- _The problem_
Leaving out every image, restate all the records word for word.

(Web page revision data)
══════════════════════════════
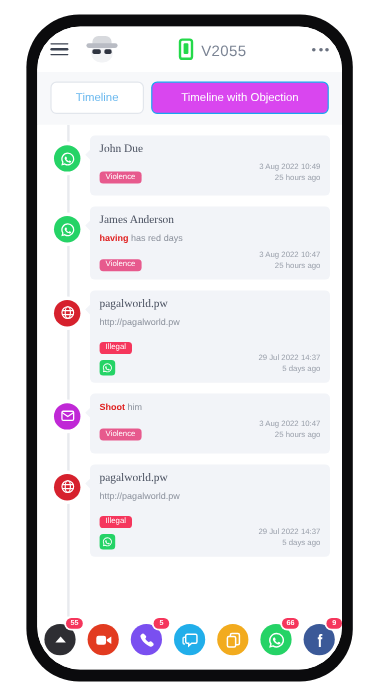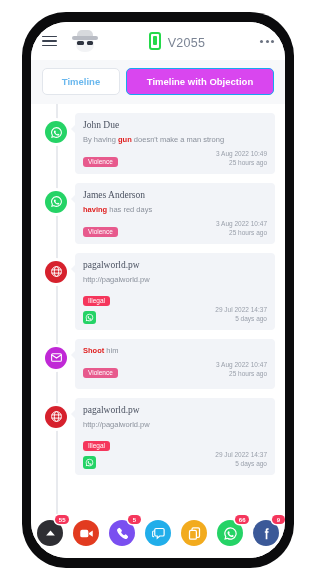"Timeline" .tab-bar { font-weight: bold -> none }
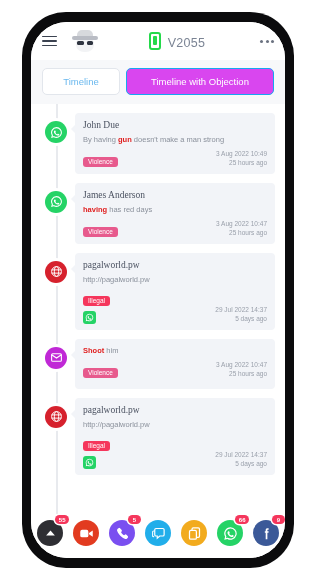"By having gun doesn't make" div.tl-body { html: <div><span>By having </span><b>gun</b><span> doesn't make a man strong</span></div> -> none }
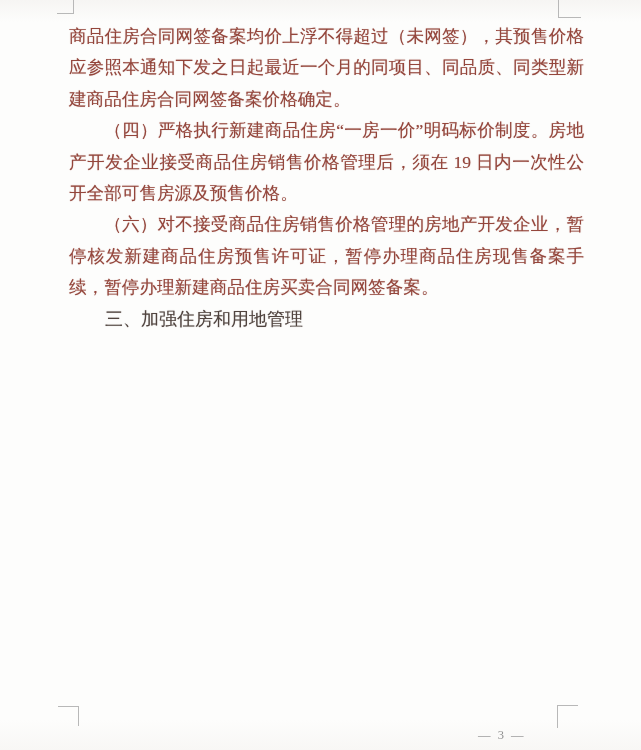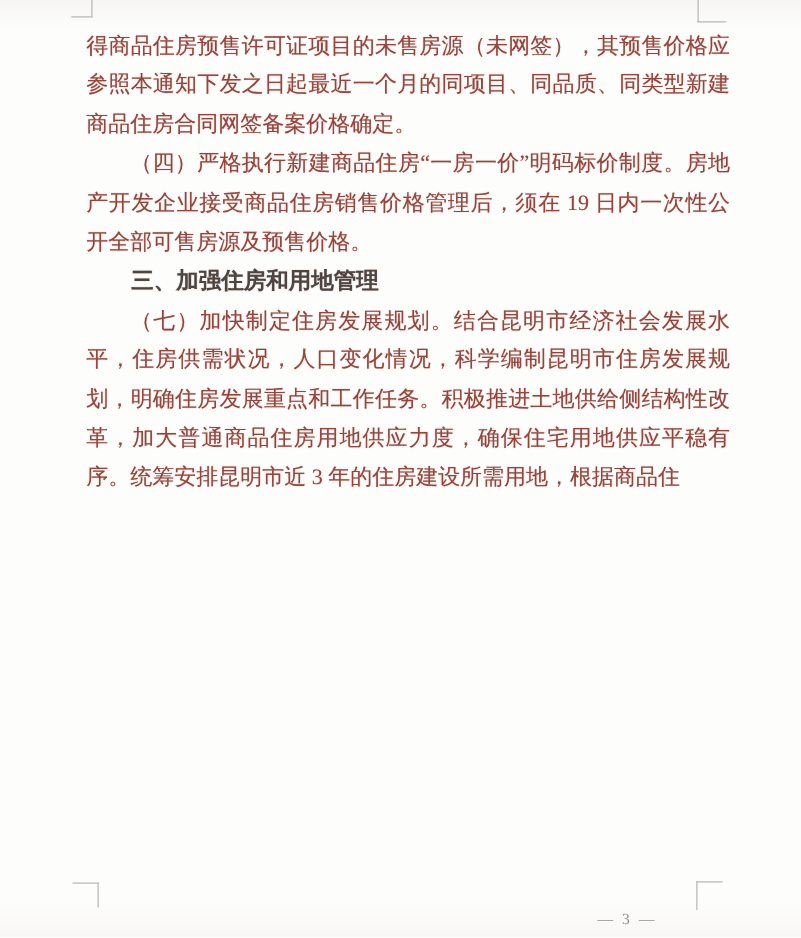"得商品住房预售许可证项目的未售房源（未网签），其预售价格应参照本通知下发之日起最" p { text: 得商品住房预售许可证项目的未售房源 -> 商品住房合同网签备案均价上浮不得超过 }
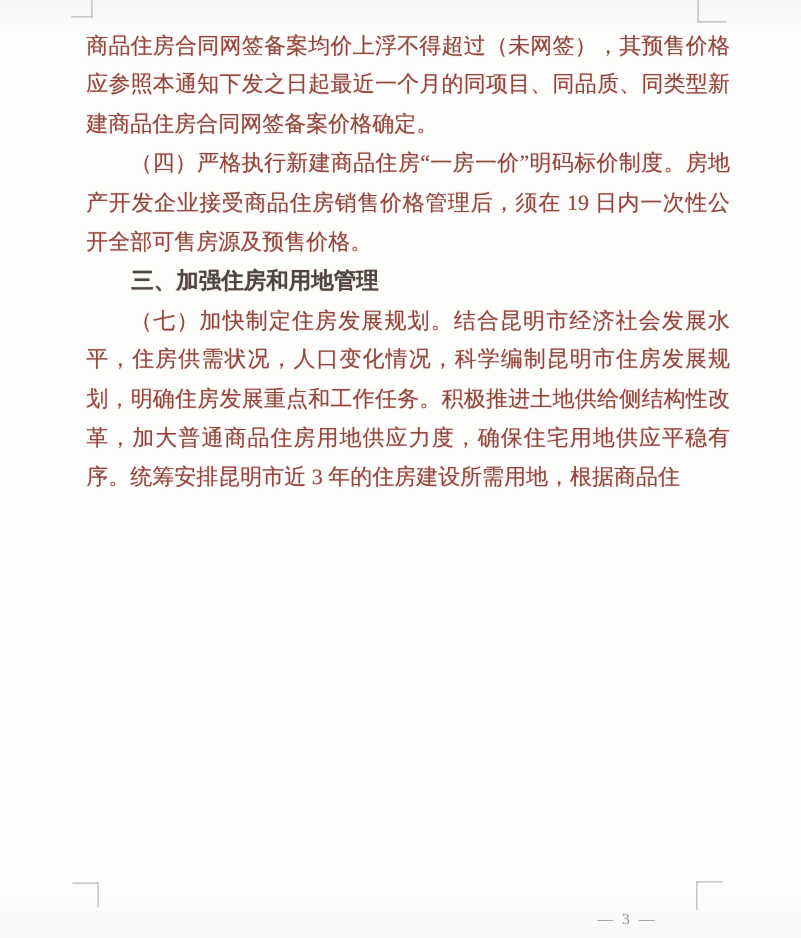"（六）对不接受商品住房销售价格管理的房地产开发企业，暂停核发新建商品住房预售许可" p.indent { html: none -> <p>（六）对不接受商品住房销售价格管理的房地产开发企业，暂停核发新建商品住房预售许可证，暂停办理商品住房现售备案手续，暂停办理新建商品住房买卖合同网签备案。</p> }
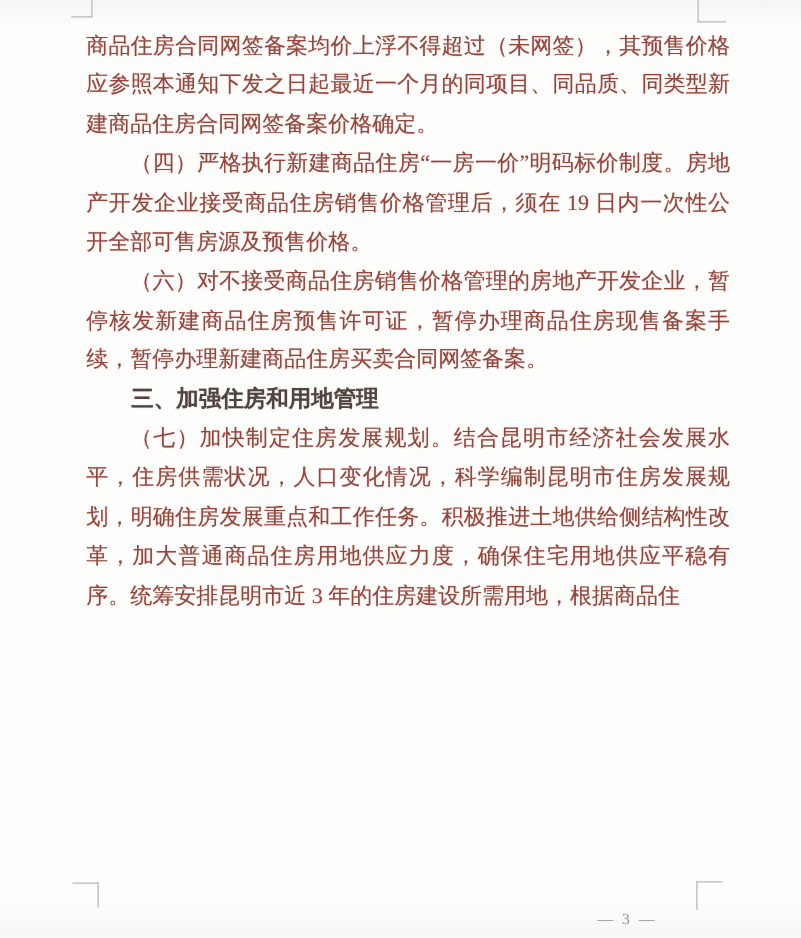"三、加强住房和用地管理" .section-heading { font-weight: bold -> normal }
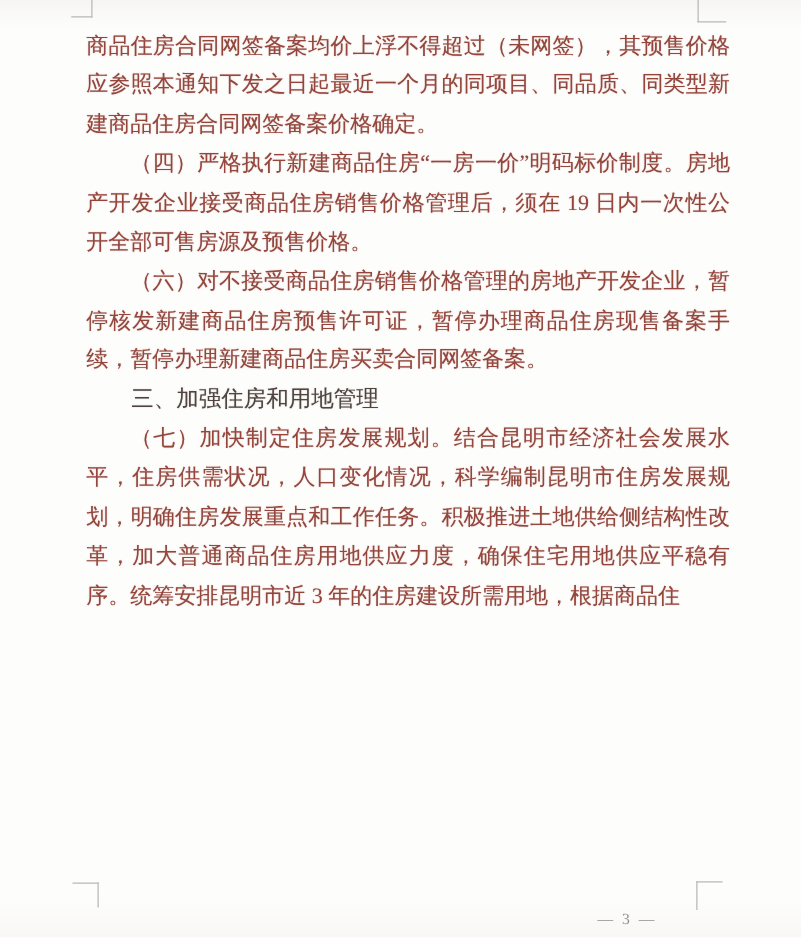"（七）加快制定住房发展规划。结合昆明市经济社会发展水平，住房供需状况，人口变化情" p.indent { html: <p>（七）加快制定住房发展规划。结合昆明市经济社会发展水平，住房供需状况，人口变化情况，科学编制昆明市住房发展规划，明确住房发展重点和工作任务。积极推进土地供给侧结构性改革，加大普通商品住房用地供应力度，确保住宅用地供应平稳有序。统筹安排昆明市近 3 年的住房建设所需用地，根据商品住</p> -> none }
══════════════════════════════
- _Solution_
"Timeline" .tab-bar { font-weight: bold -> none }
"By having gun doesn't make" div.tl-body { html: <div><span>By having </span><b>gun</b><span> doesn't make a man strong</span></div> -> none }
"得商品住房预售许可证项目的未售房源（未网签），其预售价格应参照本通知下发之日起最" p { text: 得商品住房预售许可证项目的未售房源 -> 商品住房合同网签备案均价上浮不得超过 }
"（六）对不接受商品住房销售价格管理的房地产开发企业，暂停核发新建商品住房预售许可" p.indent { html: none -> <p>（六）对不接受商品住房销售价格管理的房地产开发企业，暂停核发新建商品住房预售许可证，暂停办理商品住房现售备案手续，暂停办理新建商品住房买卖合同网签备案。</p> }
"三、加强住房和用地管理" .section-heading { font-weight: bold -> normal }
"（七）加快制定住房发展规划。结合昆明市经济社会发展水平，住房供需状况，人口变化情" p.indent { html: <p>（七）加快制定住房发展规划。结合昆明市经济社会发展水平，住房供需状况，人口变化情况，科学编制昆明市住房发展规划，明确住房发展重点和工作任务。积极推进土地供给侧结构性改革，加大普通商品住房用地供应力度，确保住宅用地供应平稳有序。统筹安排昆明市近 3 年的住房建设所需用地，根据商品住</p> -> none }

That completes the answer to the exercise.